Foundation Model Encoders
manylatents-omics provides pretrained foundation model encoders for biological sequences. All encoders inherit from FoundationEncoder, which provides lazy model loading, batched encoding with automatic OOM retry, and a standard fit/transform interface compatible with the manylatents experiment pipeline.
Encoder Summary
| Encoder | Domain | Embedding Dim | VRAM | Architecture |
|---|---|---|---|---|
| ESM3 | Protein | 1536 | 16 GB+ | Transformer (1.4B params) |
| Evo2 | DNA | 1920 / 4096 / 8192 | 24 GB+ (Ampere+) | StripedHyena 2 (1B/7B/40B) |
| Orthrus | RNA | 256 / 512 | 8 GB+ | Mamba SSM |
| AlphaGenome | DNA | 1536 / 3072 | 40 GB+ | JAX-based (DeepMind) |
ESM3
Domain: Protein sequences (amino acids)
ESM3 is a frontier multimodal protein model from EvolutionaryScale that jointly reasons across sequence, structure, and function. The open model (esm3-sm-open-v1) has 1.4 billion parameters.
- Embedding dimension: 1536
- VRAM: 16 GB+
- Pooling: Masked mean pooling over sequence length
- Batched inference: True GPU batching with tokenizer padding
Key features:
- True batched forward pass (single GPU kernel per micro-batch)
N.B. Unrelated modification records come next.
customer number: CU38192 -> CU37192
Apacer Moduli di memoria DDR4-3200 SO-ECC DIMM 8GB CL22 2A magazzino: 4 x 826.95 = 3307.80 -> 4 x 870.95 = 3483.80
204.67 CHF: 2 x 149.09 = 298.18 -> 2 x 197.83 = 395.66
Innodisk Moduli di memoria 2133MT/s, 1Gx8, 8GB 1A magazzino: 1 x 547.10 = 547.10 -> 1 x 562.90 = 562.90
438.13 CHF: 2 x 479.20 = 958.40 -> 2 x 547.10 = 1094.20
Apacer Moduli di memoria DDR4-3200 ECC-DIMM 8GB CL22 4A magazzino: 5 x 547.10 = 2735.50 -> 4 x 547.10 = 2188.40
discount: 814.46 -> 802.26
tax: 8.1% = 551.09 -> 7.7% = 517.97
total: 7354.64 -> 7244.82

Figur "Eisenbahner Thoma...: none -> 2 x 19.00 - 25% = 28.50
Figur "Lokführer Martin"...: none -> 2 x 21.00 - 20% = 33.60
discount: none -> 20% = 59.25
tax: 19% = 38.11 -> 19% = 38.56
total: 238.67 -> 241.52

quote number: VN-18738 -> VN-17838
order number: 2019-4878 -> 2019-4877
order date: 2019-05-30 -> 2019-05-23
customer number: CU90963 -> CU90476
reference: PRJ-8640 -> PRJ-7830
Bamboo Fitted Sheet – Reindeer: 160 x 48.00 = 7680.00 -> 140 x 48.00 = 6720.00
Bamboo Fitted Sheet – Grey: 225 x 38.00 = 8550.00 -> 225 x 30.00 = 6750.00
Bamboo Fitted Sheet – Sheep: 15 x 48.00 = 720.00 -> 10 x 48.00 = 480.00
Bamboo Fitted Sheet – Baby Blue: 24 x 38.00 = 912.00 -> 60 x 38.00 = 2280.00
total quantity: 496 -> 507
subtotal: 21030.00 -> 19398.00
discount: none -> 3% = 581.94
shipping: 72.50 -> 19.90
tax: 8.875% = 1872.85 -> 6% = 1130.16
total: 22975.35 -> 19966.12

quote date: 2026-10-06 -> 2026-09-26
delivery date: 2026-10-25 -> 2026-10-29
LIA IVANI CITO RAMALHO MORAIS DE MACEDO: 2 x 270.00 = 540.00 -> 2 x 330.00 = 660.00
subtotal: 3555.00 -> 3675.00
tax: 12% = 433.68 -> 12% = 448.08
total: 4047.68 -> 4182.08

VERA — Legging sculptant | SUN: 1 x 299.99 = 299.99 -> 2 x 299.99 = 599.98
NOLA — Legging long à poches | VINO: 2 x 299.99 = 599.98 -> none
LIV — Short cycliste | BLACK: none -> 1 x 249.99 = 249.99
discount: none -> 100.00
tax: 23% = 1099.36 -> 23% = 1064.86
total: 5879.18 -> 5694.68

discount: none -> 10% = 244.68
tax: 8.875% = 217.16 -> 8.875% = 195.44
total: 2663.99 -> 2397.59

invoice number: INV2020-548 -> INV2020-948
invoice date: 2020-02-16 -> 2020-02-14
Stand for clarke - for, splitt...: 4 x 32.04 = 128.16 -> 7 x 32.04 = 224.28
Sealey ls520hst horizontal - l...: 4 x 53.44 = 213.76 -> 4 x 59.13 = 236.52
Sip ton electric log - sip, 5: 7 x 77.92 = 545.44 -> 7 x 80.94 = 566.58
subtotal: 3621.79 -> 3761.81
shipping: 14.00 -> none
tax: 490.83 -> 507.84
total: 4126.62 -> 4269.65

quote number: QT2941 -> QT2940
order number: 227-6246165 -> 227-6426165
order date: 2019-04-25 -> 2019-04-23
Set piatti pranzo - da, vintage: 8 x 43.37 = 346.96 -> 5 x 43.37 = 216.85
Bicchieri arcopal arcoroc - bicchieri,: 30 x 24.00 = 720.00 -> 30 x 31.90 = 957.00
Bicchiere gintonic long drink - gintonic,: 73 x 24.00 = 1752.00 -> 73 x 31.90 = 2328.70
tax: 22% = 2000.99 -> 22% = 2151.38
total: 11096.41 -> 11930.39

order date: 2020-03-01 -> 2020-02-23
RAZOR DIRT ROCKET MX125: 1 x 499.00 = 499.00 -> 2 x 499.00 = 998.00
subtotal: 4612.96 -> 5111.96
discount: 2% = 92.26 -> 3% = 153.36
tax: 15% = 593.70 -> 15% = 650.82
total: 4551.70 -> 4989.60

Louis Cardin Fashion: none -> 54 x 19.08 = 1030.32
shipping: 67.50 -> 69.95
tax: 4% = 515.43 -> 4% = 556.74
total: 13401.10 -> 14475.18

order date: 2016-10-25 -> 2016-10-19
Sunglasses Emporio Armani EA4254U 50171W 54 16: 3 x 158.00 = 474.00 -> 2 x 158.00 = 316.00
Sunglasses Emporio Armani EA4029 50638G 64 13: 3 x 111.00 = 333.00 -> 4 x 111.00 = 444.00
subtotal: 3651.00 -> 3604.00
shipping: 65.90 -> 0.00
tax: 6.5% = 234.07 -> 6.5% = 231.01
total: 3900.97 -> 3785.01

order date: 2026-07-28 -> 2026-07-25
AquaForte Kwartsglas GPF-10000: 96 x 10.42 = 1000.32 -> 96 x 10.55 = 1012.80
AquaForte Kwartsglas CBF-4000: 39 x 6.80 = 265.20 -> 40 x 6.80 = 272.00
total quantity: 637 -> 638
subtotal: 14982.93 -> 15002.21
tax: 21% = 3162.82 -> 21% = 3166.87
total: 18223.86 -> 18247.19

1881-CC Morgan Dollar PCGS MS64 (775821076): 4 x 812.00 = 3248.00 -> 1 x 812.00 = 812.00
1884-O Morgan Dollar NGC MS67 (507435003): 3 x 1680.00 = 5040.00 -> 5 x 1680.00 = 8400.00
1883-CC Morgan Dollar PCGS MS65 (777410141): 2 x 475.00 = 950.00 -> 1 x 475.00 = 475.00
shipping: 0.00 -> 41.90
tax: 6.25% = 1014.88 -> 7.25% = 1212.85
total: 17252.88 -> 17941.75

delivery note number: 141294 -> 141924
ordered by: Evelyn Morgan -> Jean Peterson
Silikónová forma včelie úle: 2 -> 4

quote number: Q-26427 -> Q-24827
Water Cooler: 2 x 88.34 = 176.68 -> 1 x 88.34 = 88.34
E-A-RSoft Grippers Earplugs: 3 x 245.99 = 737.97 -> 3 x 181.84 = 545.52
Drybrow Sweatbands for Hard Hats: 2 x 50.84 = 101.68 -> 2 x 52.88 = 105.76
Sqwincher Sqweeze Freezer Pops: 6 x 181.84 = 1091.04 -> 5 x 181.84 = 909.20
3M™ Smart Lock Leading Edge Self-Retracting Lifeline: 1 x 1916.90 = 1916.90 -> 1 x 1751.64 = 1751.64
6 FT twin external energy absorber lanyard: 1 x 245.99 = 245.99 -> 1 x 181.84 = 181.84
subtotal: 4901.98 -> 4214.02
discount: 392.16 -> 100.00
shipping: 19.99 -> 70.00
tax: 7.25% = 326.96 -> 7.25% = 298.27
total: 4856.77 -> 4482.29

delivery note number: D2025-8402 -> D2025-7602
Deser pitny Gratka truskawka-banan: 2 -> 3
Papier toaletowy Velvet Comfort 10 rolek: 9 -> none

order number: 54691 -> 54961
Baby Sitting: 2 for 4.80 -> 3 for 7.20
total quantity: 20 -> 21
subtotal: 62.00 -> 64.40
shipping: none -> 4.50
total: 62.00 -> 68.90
- Automatic sequence truncation via
max_length - Loads from HuggingFace or local weights
from manylatents.dogma.encoders.esm3 import ESM3Encoder
encoder = ESM3Encoder(max_length=2000)
embedding = encoder.encode("MKFGVRA") # (1, 1536)
Reference: Hayes et al. (2024) "Simulating 500 million years of evolution with a language model"
Evo2
Domain: DNA sequences (nucleotides)
Evo2 is a DNA language model using the StripedHyena 2 architecture, modeling DNA at single-nucleotide resolution with up to 1 million base pair context length. Available in 1B, 7B, and 40B parameter variants.
- Embedding dimensions: 1920 (1B), 4096 (7B), 8192 (40B)
- VRAM: 24 GB+ (requires Ampere or newer GPU)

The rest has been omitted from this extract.